Required work - Write out every record exactly as it appears. Skip the pictures.

Source data -
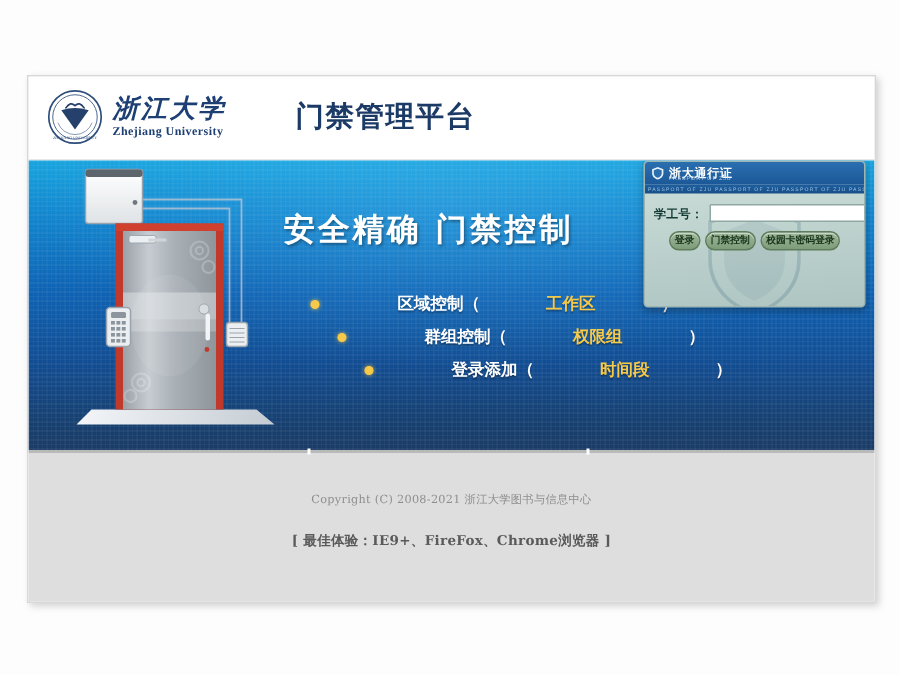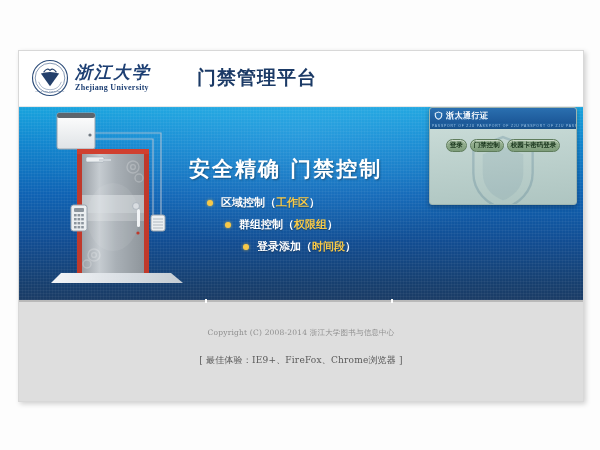--- a/index.html
+++ b/index.html
@@ -77,7 +77,7 @@
   #door-art{position:absolute;left:30px;top:0px;width:140px;height:193px;z-index:3;}
   
   #headline{
-    position:absolute;left:170px;top:48px;z-index:4;
+    position:absolute;left:170px;top:32px;z-index:4;
     font-size:21px;font-weight:bold;color:#ffffff;
     letter-spacing:2px;
     text-shadow:1px 1px 2px rgba(0,0,0,.35);

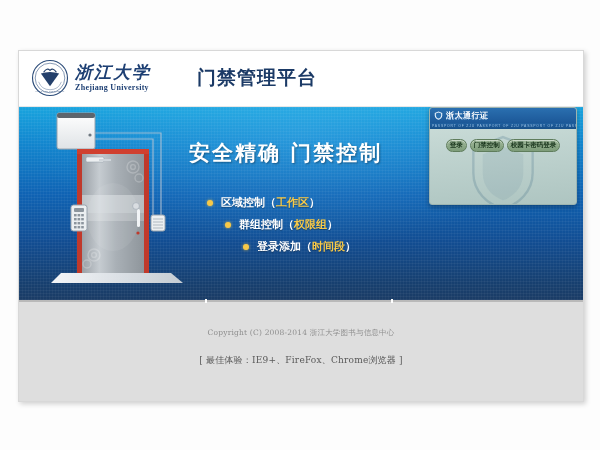--- a/index.html
+++ b/index.html
@@ -361,6 +361,10 @@
           <div id="login-ribbon">PASSPORT OF ZJU   PASSPORT OF ZJU   PASSPORT OF ZJU   PASSPORT OF ZJU</div>
 
           <div id="login-body">
+            <div class="field-row">
+              <span class="field-label">学工号：</span>
+              <input class="field-input" type="text" value="" style="">
+            </div>
             <div id="login-buttons">
               <button class="lbtn">登录</button>
               <button class="lbtn">门禁控制</button>

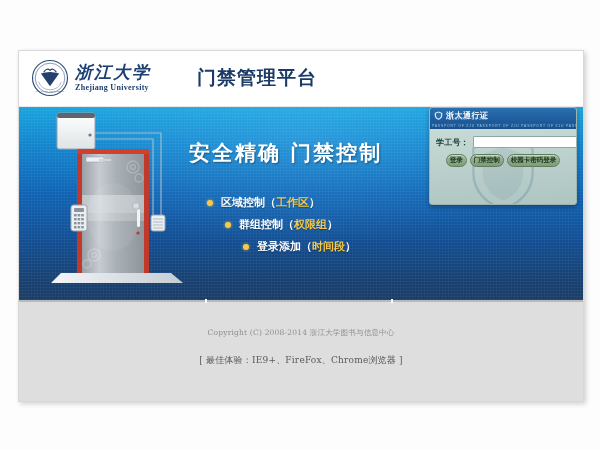--- a/index.html
+++ b/index.html
@@ -94,6 +94,7 @@
     margin-bottom:7px;white-space:nowrap;
     text-shadow:0 1px 1px rgba(0,0,0,.3);
     font-family:"DejaVu Sans","Liberation Sans",sans-serif;
+    gap:44px;
   }
   #feature-list li:nth-child(2){margin-left:18px;text-align:right;}
   #feature-list li:nth-child(3){margin-left:36px;}

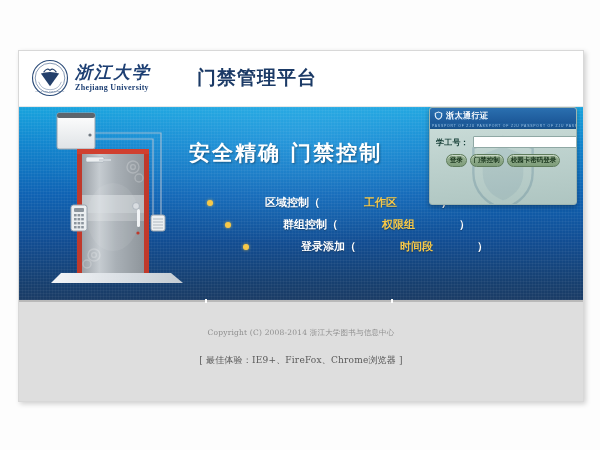--- a/index.html
+++ b/index.html
@@ -383,7 +383,7 @@
         <span class="tab-notch" style="left:372px"></span>
       </div>
       <div id="footer-inner">
-        <div id="copyright">Copyright (C) 2008-2014 浙江大学图书与信息中心</div>
+        <div id="copyright">Copyright (C) 2008-2021 浙江大学图书与信息中心</div>
         <div id="browser-note">[ 最佳体验：IE9+、FireFox、Chrome浏览器 ]</div>
       </div>
     </div>

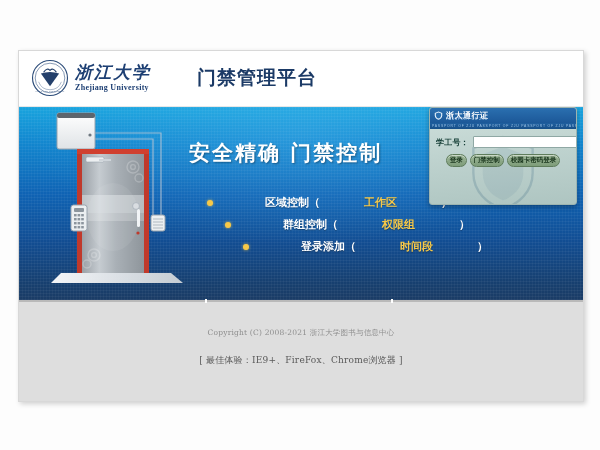--- a/index.html
+++ b/index.html
@@ -206,7 +206,7 @@
   }
   #browser-note{
     margin-top:16px;
-    font-size:9px;color:#5a5a5a;font-weight:normal;
+    font-size:9px;color:#5a5a5a;font-weight:bold;
     letter-spacing:.2px;
     font-family:"DejaVu Serif","Liberation Serif",serif;
   }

Problem solution -
--- a/index.html
+++ b/index.html
@@ -77,7 +77,7 @@
   #door-art{position:absolute;left:30px;top:0px;width:140px;height:193px;z-index:3;}
   
   #headline{
-    position:absolute;left:170px;top:48px;z-index:4;
+    position:absolute;left:170px;top:32px;z-index:4;
     font-size:21px;font-weight:bold;color:#ffffff;
     letter-spacing:2px;
     text-shadow:1px 1px 2px rgba(0,0,0,.35);

--- a/index.html
+++ b/index.html
@@ -361,6 +361,10 @@
           <div id="login-ribbon">PASSPORT OF ZJU   PASSPORT OF ZJU   PASSPORT OF ZJU   PASSPORT OF ZJU</div>
 
           <div id="login-body">
+            <div class="field-row">
+              <span class="field-label">学工号：</span>
+              <input class="field-input" type="text" value="" style="">
+            </div>
             <div id="login-buttons">
               <button class="lbtn">登录</button>
               <button class="lbtn">门禁控制</button>

--- a/index.html
+++ b/index.html
@@ -94,6 +94,7 @@
     margin-bottom:7px;white-space:nowrap;
     text-shadow:0 1px 1px rgba(0,0,0,.3);
     font-family:"DejaVu Sans","Liberation Sans",sans-serif;
+    gap:44px;
   }
   #feature-list li:nth-child(2){margin-left:18px;text-align:right;}
   #feature-list li:nth-child(3){margin-left:36px;}

--- a/index.html
+++ b/index.html
@@ -383,7 +383,7 @@
         <span class="tab-notch" style="left:372px"></span>
       </div>
       <div id="footer-inner">
-        <div id="copyright">Copyright (C) 2008-2014 浙江大学图书与信息中心</div>
+        <div id="copyright">Copyright (C) 2008-2021 浙江大学图书与信息中心</div>
         <div id="browser-note">[ 最佳体验：IE9+、FireFox、Chrome浏览器 ]</div>
       </div>
     </div>

--- a/index.html
+++ b/index.html
@@ -206,7 +206,7 @@
   }
   #browser-note{
     margin-top:16px;
-    font-size:9px;color:#5a5a5a;font-weight:normal;
+    font-size:9px;color:#5a5a5a;font-weight:bold;
     letter-spacing:.2px;
     font-family:"DejaVu Serif","Liberation Serif",serif;
   }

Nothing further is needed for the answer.